Perhaps the biggest advantage of going public is the ability to raise capital as a means of funding expansion into new markets, acquisition, research and development, and overall growth. Money raised by offering shares to the general public can also be used to repay company debts, thereby improving the financial position of the company.
Initial public offerings (IPOs) can also provide much-needed public awareness and exposure for companies that decide to switch from a private to a public, corporate entity.
Switching from a private limited company to a public limited company is a commonly used exit strategy for company members and shareholders, allowing them to realise the full value of their efforts. Other advantages include the ability to offer shares to employees and contractors, greater assuredness of the company’s value, and a higher share value compared to private companies.
While there are many advantages of going public, this is not for everyone. It is important to bear in mind that the process of going public through an IPO is a costly and time-consuming one. Even if you do reach the point of an IPO, there is no guarantee of success when placing your company shares on the open market.
Another key consideration is that the rules and regulatory requirements for public companies are more onerous compared with those of private limited companies. And perhaps most importantly, by offering share ownership to the general public, public companies have less autonomy than private companies. As a result, those running public companies have less decision-making power and overall control. Other disadvantages of public limited companies include:
- Higher level of overall disclosure relating to financial performance, strategy, and pay
- Higher management costs
- Higher risk of losing control of the company if an investor with large financial reserves or a group of investors decides to purchase a large proportion of shares allowing them to own a controlling stake
How can a private limited company become a public limited company?

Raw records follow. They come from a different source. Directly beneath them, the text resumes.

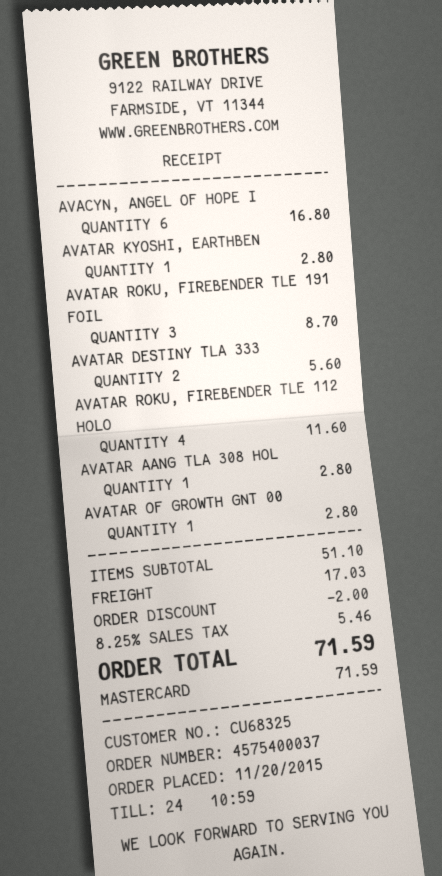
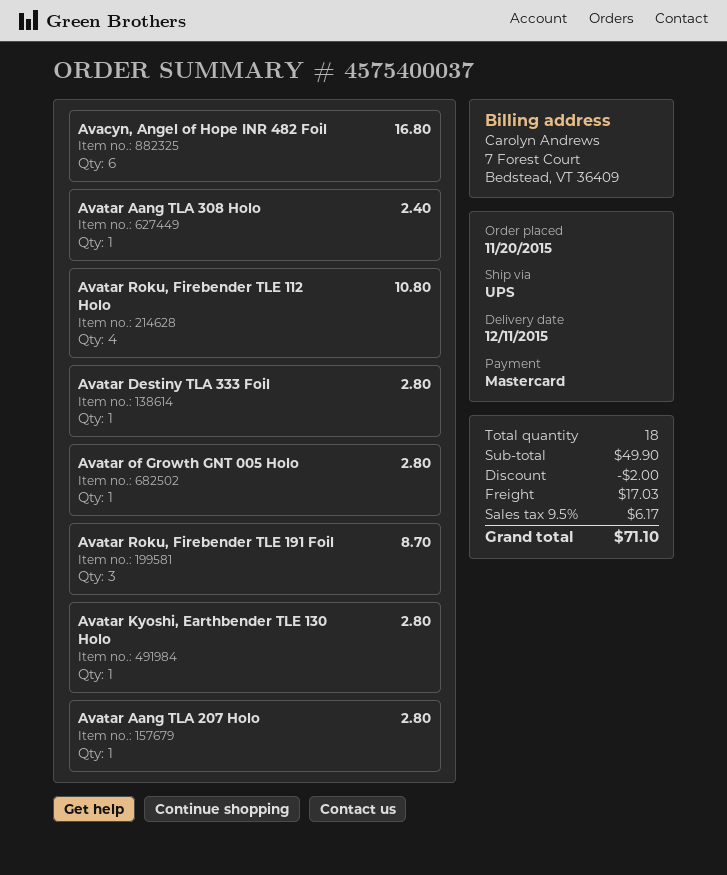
AVATAR DESTINY TLA 333: 2 for 5.60 -> 1 for 2.80
AVATAR ROKU, FIREBENDER TLE 112 HOLO: 4 for 11.60 -> 4 for 10.80
AVATAR AANG TLA 308 HOL: 1 for 2.80 -> 1 for 2.40
Avatar Aang TLA 207 Holo: none -> 1 for 2.80
subtotal: 51.10 -> 49.90
tax: 8.25% = 5.46 -> 9.5% = 6.17
total: 71.59 -> 71.10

In accordance with part 7 of the Companies Act 2006, an already registered and incorporated company can re-register as a different type of company; this is referred to as “alteration of status by re-registration”. A company can alter its status in any of the following ways:
- from a private company to a public company
- from a public company to a private company
- from a private limited company to an unlimited company
- from an unlimited private company to a limited company, or
- from a public company to an unlimited private company
To change from a private limited company to a public limited company, a special resolution must be passed by at least 75% of shareholder votes. A re-registration form (Form RR01) must also be prepared and submitted to Companies House.
Making the decision to switch from a private limited company to a public limited company structure is an important one that requires careful consideration. Going public through an IPO, if timed correctly and with professional advice and guidance, has the potential to launch existing private limited companies to the next level.